Jul. Mais voyons la suite de tes paroles. Après avoir dit : « Adam n'est pas la figure du Christ sous tous les rapports absolument », tu ajoutes : « De là ces paroles qui suivent dans le texte de l'Apôtre : Mais il n'en est pas du don comme du péché. Car si une multitude d'hommes sont morts à cause du péché d'un seul, la miséricorde et le don de Dieu se sont répandus d'une manière bien plus abondante sur une multitude d'autres hommes, par la grâce d'un seul homme, Jésus-Christ[^1] ». Voici comment tu expliques ces paroles de saint Paul : « Qu'est-ce à dire : Se sont répandus d'une manière bien plus abondante ? L'Apôtre s'exprime ainsi, parce que tous ceux qui sont délivrés par Jésus-Christ, subissent à cause d'Adam une mort temporaire, mais ils vivront éternellement à cause de Jésus-Christ[^2] ». L'Apôtre, dont la doctrine fait l'objet de ce débat, a certainement déclaré que la grâce du Sauveur agit d'une manière plus puissante et plus efficace pour nous conférer le salut, que le péché d'Adam pour nous le faire perdre; il a montré ainsi que le Christ, dont la grâce (pour me servir de son expression) s'est répandue abondamment sur plusieurs n, a mérité à l'humanité des biens beaucoup plus précieux et auxquels un plus grand nombre d'hommes ont participé, si l’on compare ces biens aux maux qui sont la suite de la prévarication du premier homme, lequel, suivant toi, a corrompu les sources mêmes de la vie.
Aug. Saint Paul a dit: « La grâce s'est répandue d'une manière beaucoup plus abondante » ; il n'a point dit: S'est répandue sur une plus grande multitude, sur le plus grand nombre.
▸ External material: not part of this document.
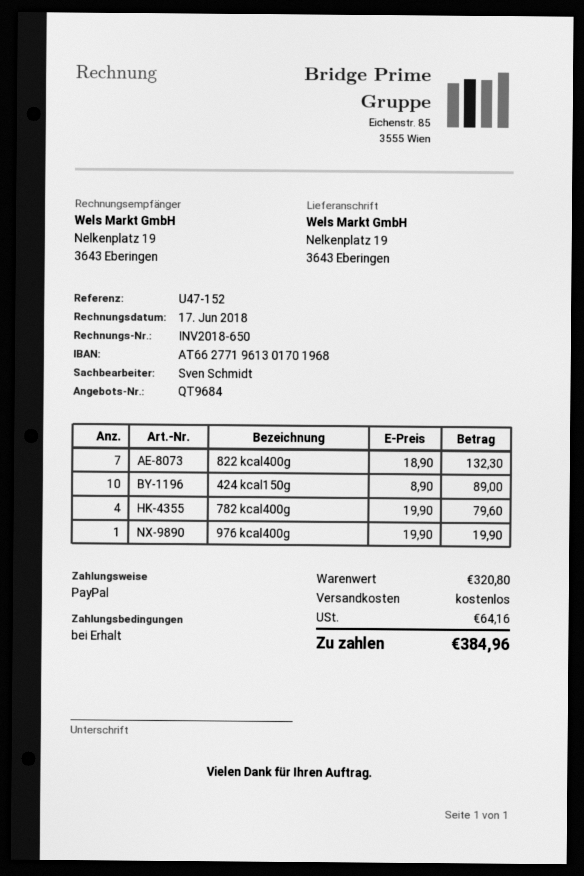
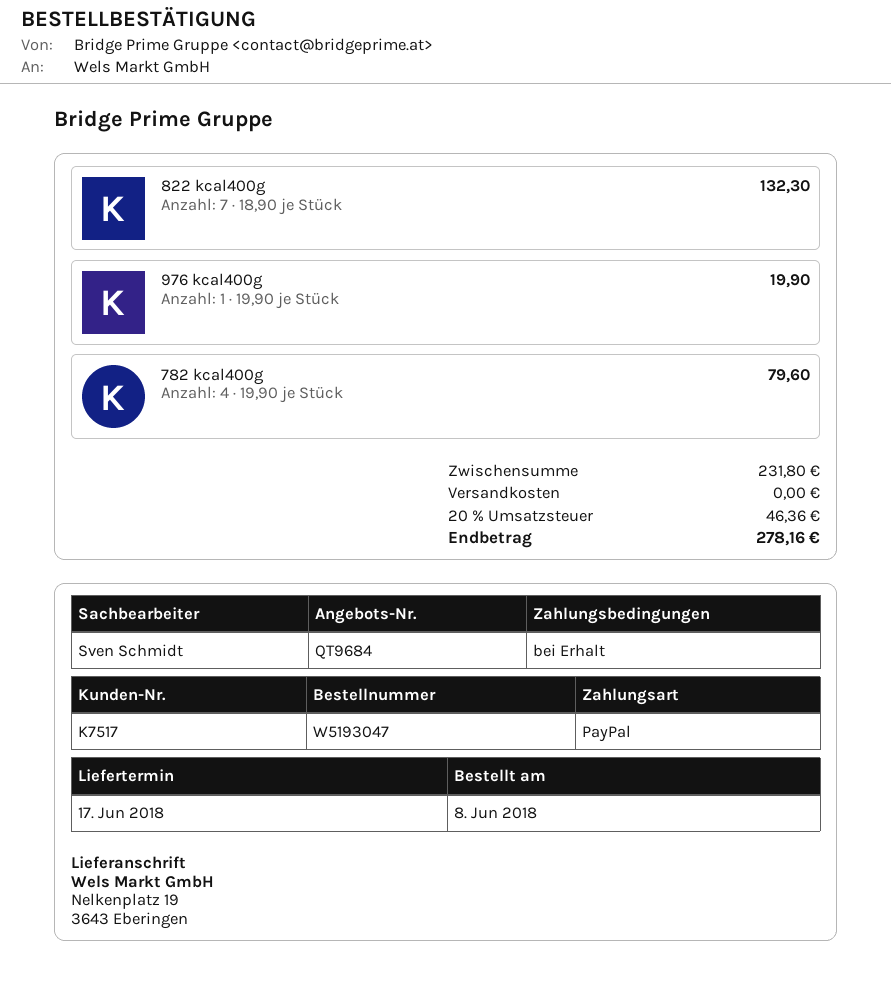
424 kcal150g: 10 x 8.90 = 89.00 -> none
subtotal: 320.80 -> 231.80
tax: 64.16 -> 46.36
total: 384.96 -> 278.16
Qui ne voit en effet que le plus grand nombre des hommes n'ont point eu de part à l'abondance de cette grâce ; et que le sort de ceux-là montre bien quelle devrait être, en rigueur de justice, la destinée réservée à la masse tout entière, si l'Esprit ne soufflait où il veut, si Dieu n'appelait ceux à qui il daigne accorder cette faveur, et s'il n'inspirait des sentiments de piété à ceux à qui il lui plaît[^3]?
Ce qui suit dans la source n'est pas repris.